Just to be clear - Health Care is worth passing now because unlike say last year it is a choice between this or nothing. The fight for a better bill, pushing the health care discussion to the left which included push back on HR 3200 and all that was certainly worth it and more importantly necessary.
You wrote:
I think that’s absolutely true. I think that a large part of the past year’s discussion on healthcare was everyone playing their role.
Congressional Republican’s role was to push for status quo. In the end, public opinion is against them– the public wants something done on healthcare and they like the individual elements of the bill, even if the generic polling isn’t as positive– and that helps seal the deal that something gets done.
“Conservadems” had the role of pushing for a bill that they felt was palatable enough to sell in the less progressive areas of the country.
The role for “Progressives” was to push for the best bill we could get at this time. Do I wish it had been more progressive and better? Sure. But the bill we have is better than the current state of affairs. Pass it and build on it.
We’ve played our roles; let’s hope the endgame works out the way it appears to be going (passage of the bill).
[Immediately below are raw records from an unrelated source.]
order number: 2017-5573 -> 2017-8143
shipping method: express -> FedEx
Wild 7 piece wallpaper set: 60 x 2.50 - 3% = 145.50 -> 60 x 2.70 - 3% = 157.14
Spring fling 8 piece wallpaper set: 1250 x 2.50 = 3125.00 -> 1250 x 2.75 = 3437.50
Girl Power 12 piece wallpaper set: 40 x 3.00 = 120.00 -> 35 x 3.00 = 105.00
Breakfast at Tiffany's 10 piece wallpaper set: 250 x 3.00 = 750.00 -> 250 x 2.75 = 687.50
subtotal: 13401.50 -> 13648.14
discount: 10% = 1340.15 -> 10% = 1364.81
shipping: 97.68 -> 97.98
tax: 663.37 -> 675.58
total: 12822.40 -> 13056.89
All one needs do is read this story in the D&C [3-20-2010] to see evidence of another hole shot into the myth that privatization is somehow necessarily better, less costly or more efficient than a government provided service.
http://www.democratandchronicle.com/article/20100320/NEWS01/3200352/1003/Lawsuits-snag-medical-care-provider-for-Monroe-jails
The jail medical care problem has absolutely no relevance to health care for non-incarcerated people. It does show that when private services go awry, there is redress through the legal system. That is generally not true for government provided services.
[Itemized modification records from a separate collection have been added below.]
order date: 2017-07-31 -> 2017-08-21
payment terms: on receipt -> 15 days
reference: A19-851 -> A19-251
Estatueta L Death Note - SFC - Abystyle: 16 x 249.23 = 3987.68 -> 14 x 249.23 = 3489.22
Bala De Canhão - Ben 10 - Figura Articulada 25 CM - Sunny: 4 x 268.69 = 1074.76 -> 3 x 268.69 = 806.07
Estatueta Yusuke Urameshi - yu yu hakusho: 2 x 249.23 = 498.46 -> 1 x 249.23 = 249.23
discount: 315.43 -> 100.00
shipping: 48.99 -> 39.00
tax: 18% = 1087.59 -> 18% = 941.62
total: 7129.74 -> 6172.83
Good health care reform legislation–I mean really good–would/should be an easy sell to Americans, Dems and Reps.
Obama isn’t doing his bipartisan thing by trying to get Republicans to vote yes on great health care reform legislation. Instead he is begging Democrats to support really crappy legislation.
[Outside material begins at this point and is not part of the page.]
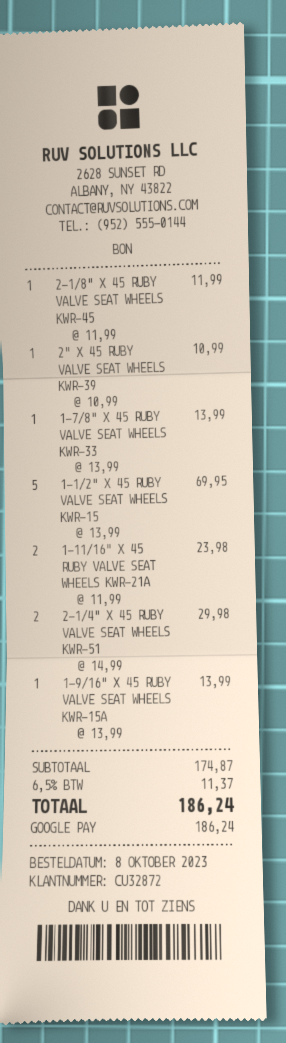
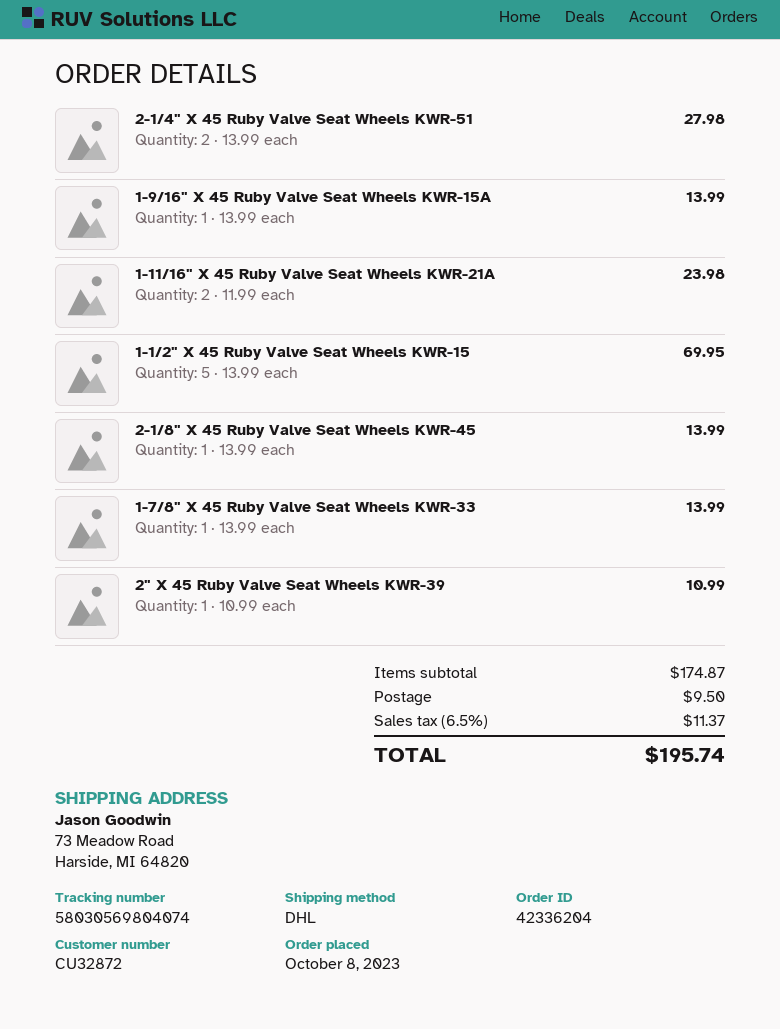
2-1/8" X 45 RUBY VALVE SEAT WHEELS KWR-45: 1 x 11.99 = 11.99 -> 1 x 13.99 = 13.99
2-1/4" X 45 RUBY VALVE SEAT WHEELS KWR-51: 2 x 14.99 = 29.98 -> 2 x 13.99 = 27.98
shipping: none -> 9.50
total: 186.24 -> 195.74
This is total nonsense Tom. The Republicans will vote against whatever the Democrats come up with. A bill this complex and wide ranging is only possible through great struggle - and yes partisanship - and this is the best possible bill in these circumstances. If we were to hold out for what you want, we’d get nothing. For millions of Americans, that’s unacceptable.
A success point????? Like Bush and the Republicans had success with No Child Left Behind and Medicare drug coverage?
dfaTom.
that is because Obama has been told that not 1 of the republicans will support any consessions that is made on this bill. The republicans should be supportive of this bill because much of what they requested (ie demanded) has been added or taken out. The fact that they are still voting no is because of politics. There have been several additions that the republicans wanted many sacrifices that the democrats wanted. If people would just stop playing politics and look at what is in the best interest of this country maybe things would actually improve. for all residents. If people would stop playing politics and stop using lies and scare tactics and actually READ what is being suggested by this reform there would be a lot more support.
Politicians know that most people will not read 2000+ pages of beurocratic paperwork so they can tell them the lies they know will outrage them to form their opinions.